I didn't realize you were the same person. Sorry about that.
There are two points here I think you need to examine more closely.
First is that there needs to be some "silver bullet" solution. I don't think there is, and I suspect that Gav would agree. He reports on multiple approaches to our energy problems, as do the people at
WorldChanging and elsewhere, and I think that's how we are already starting to deal with the situation. Wind here, solar thermal there, solar photovoltaic over there, geothermal in Iceland and East Africa, tidal in a few places, etcetera -- whatever makes sense for that area, combined with a distribution system to take any extra generation to places that need it can keep the juice flowing as the fossil fuel prices become
comparatively more expensive.
The second thing I think you should consider is "business as usual". Business as usual for one time period lives only a short time as costs and circumstances change. Don't think that energy-generation and manufacturing today operate like they did in the "classic" smokestack industry days of the early 20th century. These sectors will be even less like that fifty years from now.

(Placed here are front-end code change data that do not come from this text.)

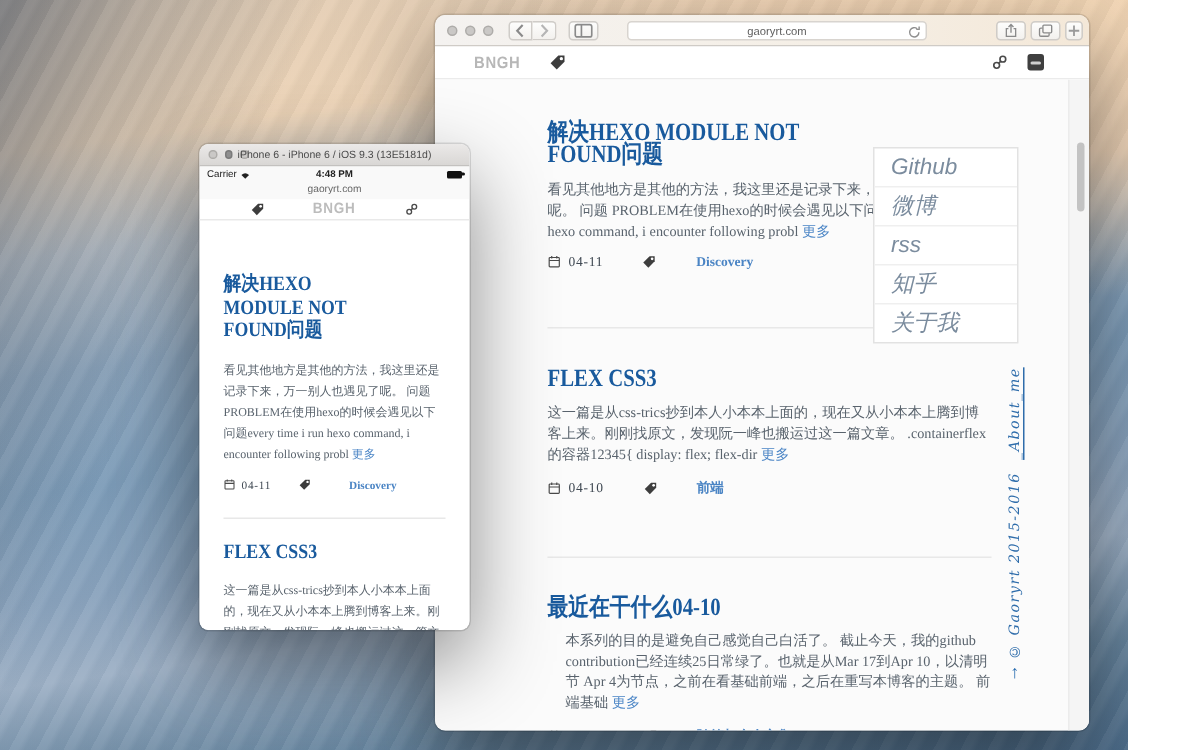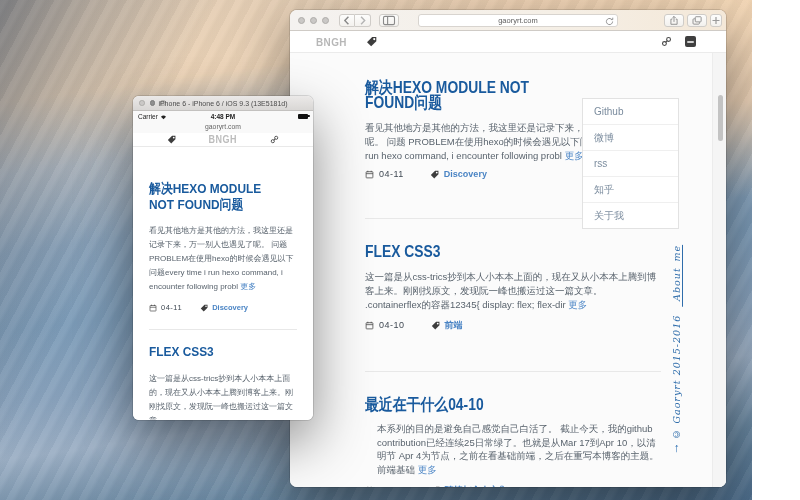--- a/index.html
+++ b/index.html
@@ -55,7 +55,7 @@
   .scrollbar{position:absolute;right:3px;top:42px;width:5px;height:46px;border-radius:3px;background:#c3c3c3;}
 
   .content{width:296px;margin-left:75px;}
-  .article{padding-top:25px;}
+  .article{padding-top:25px;font-family:Liberation Serif, serif;}
   .a-title{margin:0;color:#195a9d;font-weight:bold;font-size:16.5px;line-height:15px;letter-spacing:0;
     transform:scaleX(.84);transform-origin:left;max-width:232px;}
   .a-title.one{max-width:none;white-space:nowrap;}

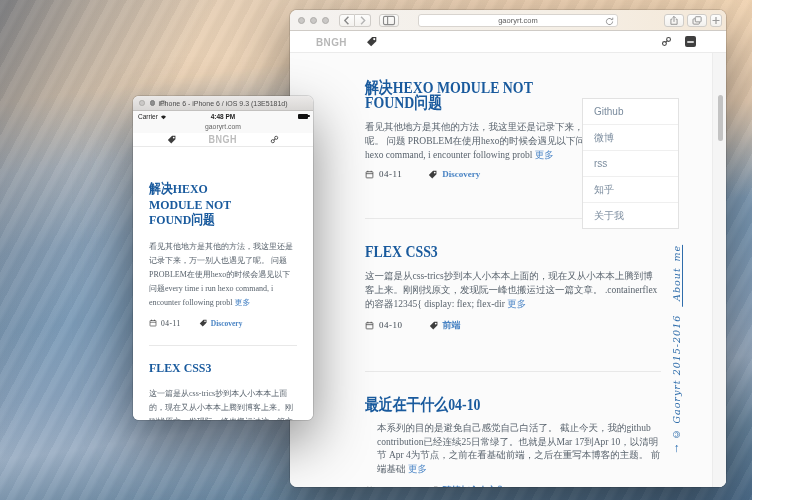--- a/index.html
+++ b/index.html
@@ -73,7 +73,7 @@
 
   .dropdown{position:absolute;left:292px;top:45px;width:97px;background:#fff;border:1px solid #e2e2e2;
     box-sizing:border-box;z-index:5;}
-  .dd-item{height:25px;line-height:25px;padding-left:11px;font-size:10px;color:#7b8c9e;border-bottom:1px solid #efefef;cursor:default;}
+  .dd-item{height:25px;line-height:25px;padding-left:11px;font-size:15px;color:#7b8c9e;border-bottom:1px solid #efefef;cursor:default;font-style:italic;}
   .dd-item:last-child{border-bottom:none;}
 
   .vfooter{position:absolute;right:44px;bottom:34px;display:flex;flex-direction:column;align-items:center;z-index:4;}

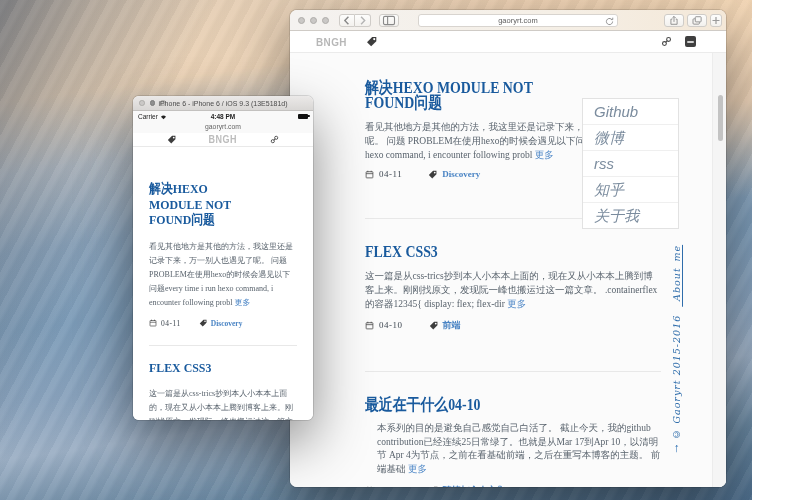--- a/index.html
+++ b/index.html
@@ -65,7 +65,7 @@
   .a-meta .ic{width:9px;height:9px;margin-right:5px;display:flex;}
   .a-meta .date{letter-spacing:.5px;}
   .a-meta .tagname{color:#4a84c4;font-weight:bold;text-decoration:none;}
-  .a-meta .tag-group{display:flex;align-items:center;margin-left:26px;}
+  .a-meta .tag-group{display:flex;align-items:center;margin-left:26px;gap:22px;}
   .divider{border:none;border-top:1px solid #e8e8e8;margin:20px 0 0 0;}
   #safari .article{padding-bottom:19px;}
   #art1{padding-top:27px;}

But if you use the term "business as usual" to refer to profligate habits of consumers and households, that can change too. Something like that has already
happened in California. Higher prices have curbed demand, more-efficient devices have allowed people to do the same things with less energy, and (despite all its other problems) California is still going.
If we have to go through a period of energy scarcity (and thus high prices) before the better tools (which cost
comparatively less to operate) are well-distributed, that doesn't spell the end. If we all had to go back to a level of electric consumption from, say, 1980, you have to remember that that time still had an industrial society.
I'm curious about how old you are. Do you have a sense of how much life is different now than it was thirty years ago? The slow unrolling of the microcomputer revolution has changed life for millions, but in steps over time. The same can be said for electronic telecommunications networks over the same period. As others have pointed out, the internet and computers were here forty years ago. But only a few people had them. Only with time did "the future" get distributed. I think a comparable degree of change is already beginning in renewable energy production, prodded by the steady rise in fossil fuel prices and environmental consequences.
As for the end of industrial (or post-industrial) civilization, what is the sequence of events and the timeframe that you imagine? Your expectations might be more fast and hard and sudden than ours, and that's probably why a lot of us here think you are unduly pessimistic.